---------- Material for the task

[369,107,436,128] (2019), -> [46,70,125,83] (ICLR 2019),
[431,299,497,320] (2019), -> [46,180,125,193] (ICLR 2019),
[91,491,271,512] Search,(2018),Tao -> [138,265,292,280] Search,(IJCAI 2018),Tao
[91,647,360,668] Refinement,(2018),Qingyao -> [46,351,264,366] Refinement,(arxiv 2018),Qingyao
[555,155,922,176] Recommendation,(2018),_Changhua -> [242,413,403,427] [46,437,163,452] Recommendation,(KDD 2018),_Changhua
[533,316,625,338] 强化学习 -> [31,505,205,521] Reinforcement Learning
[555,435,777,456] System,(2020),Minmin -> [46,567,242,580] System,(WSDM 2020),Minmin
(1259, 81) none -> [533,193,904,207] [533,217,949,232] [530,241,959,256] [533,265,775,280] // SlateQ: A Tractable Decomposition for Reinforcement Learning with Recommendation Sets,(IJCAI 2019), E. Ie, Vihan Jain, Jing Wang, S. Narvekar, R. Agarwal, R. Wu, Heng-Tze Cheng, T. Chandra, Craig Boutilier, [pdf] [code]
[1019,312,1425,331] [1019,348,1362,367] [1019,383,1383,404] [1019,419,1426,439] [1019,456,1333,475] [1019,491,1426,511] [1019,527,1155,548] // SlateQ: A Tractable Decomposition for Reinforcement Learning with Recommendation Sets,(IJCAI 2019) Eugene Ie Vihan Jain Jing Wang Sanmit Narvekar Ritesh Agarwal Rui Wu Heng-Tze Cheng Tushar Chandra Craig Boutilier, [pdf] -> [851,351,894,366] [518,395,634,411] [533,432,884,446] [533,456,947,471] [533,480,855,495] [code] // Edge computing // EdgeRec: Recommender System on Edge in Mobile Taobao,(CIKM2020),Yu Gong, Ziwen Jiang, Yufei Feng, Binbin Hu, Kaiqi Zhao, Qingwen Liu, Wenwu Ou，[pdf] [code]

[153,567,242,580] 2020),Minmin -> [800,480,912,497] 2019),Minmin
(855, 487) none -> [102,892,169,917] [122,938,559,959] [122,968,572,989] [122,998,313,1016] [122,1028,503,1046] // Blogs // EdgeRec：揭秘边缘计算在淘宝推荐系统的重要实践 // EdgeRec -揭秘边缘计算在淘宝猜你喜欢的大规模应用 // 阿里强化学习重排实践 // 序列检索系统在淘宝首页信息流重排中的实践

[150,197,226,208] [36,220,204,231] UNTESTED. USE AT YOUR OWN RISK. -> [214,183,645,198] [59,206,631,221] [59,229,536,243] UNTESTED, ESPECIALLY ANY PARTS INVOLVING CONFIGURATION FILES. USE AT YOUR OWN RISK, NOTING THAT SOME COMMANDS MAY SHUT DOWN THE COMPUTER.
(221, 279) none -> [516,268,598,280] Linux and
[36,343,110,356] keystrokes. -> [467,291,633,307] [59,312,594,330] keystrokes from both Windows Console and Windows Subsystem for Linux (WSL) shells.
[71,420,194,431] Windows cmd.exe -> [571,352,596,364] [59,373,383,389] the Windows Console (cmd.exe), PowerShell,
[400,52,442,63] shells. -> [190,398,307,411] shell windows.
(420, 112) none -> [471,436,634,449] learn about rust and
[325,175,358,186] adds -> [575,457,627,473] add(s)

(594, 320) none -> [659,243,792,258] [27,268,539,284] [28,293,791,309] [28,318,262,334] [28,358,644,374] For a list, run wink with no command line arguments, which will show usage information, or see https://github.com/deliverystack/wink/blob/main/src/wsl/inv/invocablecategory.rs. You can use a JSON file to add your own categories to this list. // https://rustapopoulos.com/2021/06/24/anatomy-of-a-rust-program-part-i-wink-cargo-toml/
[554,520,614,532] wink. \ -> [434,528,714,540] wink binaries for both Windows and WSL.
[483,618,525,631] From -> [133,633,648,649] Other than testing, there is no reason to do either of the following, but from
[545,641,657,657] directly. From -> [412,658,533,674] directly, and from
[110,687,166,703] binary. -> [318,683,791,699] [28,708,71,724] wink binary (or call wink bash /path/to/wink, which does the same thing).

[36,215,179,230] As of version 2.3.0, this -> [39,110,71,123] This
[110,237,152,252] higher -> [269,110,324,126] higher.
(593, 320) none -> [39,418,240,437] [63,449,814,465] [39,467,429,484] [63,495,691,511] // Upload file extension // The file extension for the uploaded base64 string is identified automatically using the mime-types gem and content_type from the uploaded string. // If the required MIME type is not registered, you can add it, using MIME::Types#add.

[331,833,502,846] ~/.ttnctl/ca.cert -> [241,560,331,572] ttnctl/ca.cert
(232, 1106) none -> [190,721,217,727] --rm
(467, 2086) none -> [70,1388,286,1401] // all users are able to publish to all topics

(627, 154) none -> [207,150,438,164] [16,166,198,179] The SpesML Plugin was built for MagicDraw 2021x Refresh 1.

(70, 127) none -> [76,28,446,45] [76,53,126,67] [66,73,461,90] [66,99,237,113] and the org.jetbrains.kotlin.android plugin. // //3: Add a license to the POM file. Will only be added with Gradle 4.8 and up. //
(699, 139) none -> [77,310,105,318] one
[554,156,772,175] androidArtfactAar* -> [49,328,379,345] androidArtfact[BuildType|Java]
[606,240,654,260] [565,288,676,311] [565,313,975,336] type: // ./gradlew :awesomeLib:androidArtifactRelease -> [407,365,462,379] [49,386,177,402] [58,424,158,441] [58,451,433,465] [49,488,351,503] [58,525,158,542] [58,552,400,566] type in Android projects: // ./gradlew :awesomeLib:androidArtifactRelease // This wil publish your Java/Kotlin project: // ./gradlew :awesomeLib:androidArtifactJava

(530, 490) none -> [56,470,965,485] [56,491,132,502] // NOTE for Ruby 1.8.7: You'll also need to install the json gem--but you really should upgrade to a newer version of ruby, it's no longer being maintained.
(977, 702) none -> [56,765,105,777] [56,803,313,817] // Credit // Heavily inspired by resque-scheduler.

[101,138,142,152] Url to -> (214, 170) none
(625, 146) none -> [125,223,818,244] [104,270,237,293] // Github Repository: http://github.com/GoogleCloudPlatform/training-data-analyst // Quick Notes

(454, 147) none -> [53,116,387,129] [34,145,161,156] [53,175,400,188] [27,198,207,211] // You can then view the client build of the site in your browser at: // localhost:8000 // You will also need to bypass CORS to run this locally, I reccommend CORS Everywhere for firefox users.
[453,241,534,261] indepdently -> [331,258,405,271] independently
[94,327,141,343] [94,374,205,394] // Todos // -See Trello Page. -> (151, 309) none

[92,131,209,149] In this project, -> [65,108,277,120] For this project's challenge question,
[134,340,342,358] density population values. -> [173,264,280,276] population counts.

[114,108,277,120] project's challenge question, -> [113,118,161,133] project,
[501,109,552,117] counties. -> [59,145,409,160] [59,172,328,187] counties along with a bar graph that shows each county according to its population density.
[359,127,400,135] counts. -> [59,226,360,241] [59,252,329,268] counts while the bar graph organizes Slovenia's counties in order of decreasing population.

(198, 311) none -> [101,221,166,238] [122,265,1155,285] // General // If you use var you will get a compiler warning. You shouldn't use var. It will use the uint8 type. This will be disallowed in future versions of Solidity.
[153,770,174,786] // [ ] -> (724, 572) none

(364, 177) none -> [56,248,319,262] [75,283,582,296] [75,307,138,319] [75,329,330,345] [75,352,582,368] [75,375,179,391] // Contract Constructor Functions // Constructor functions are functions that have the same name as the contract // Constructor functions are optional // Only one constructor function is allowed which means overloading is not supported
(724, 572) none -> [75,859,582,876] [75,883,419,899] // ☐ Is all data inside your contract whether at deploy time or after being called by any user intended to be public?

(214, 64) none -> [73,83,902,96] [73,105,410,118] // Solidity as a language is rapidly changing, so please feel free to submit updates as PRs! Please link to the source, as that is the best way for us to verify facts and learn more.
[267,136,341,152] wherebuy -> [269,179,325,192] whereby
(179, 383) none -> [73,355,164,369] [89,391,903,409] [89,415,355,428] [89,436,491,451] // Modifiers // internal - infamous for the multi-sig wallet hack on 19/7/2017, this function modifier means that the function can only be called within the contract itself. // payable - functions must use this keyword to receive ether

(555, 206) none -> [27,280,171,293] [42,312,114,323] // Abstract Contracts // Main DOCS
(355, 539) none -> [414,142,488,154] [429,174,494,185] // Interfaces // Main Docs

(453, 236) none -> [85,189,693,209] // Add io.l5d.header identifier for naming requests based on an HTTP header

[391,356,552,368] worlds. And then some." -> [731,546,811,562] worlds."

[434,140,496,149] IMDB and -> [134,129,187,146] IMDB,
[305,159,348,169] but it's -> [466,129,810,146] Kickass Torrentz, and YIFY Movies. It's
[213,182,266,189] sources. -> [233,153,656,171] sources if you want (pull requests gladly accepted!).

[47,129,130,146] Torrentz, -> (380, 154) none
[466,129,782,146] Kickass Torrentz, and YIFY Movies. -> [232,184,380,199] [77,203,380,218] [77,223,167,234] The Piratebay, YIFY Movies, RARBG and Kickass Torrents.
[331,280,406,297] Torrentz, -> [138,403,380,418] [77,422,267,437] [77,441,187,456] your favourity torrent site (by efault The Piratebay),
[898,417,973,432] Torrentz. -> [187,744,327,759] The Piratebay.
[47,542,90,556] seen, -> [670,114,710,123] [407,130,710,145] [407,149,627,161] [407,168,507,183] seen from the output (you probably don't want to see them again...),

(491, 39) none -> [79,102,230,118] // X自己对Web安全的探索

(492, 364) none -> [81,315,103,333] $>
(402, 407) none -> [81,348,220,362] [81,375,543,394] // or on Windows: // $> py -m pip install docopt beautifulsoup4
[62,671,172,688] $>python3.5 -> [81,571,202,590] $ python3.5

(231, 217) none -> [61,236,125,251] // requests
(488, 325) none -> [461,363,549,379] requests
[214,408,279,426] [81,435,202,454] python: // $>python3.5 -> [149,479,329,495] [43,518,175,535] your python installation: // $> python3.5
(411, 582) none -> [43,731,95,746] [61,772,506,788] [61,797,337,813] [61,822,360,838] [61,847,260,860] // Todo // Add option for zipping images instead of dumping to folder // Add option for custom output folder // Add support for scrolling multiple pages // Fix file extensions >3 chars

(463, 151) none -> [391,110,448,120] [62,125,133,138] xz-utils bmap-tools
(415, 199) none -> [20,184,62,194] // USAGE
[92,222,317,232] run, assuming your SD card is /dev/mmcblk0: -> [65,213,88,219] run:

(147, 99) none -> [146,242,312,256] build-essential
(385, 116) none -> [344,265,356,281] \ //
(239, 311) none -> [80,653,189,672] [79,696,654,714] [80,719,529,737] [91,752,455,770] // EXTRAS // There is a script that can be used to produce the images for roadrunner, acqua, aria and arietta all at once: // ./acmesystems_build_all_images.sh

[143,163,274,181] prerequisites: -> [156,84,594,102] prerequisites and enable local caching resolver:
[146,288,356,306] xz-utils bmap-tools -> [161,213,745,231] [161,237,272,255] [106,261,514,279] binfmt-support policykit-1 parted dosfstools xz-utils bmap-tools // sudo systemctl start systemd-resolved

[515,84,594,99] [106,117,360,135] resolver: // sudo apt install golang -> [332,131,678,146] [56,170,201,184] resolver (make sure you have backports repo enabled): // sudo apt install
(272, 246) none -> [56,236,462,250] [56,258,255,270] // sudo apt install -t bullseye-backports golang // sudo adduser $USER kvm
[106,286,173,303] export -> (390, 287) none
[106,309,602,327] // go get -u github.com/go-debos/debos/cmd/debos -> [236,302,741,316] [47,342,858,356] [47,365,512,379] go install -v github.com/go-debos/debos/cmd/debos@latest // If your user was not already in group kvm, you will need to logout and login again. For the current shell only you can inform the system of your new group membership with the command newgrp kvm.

--------------------

Work order. All lines in the data above from the one with "[213,182,266,189] sources. ->" through the one with "[47,129,130,146] Torrentz, -> (380, 154) none" must be repeated exactly, and no others.

Solution to the problem.
[213,182,266,189] sources. -> [233,153,656,171] sources if you want (pull requests gladly accepted!).

[47,129,130,146] Torrentz, -> (380, 154) none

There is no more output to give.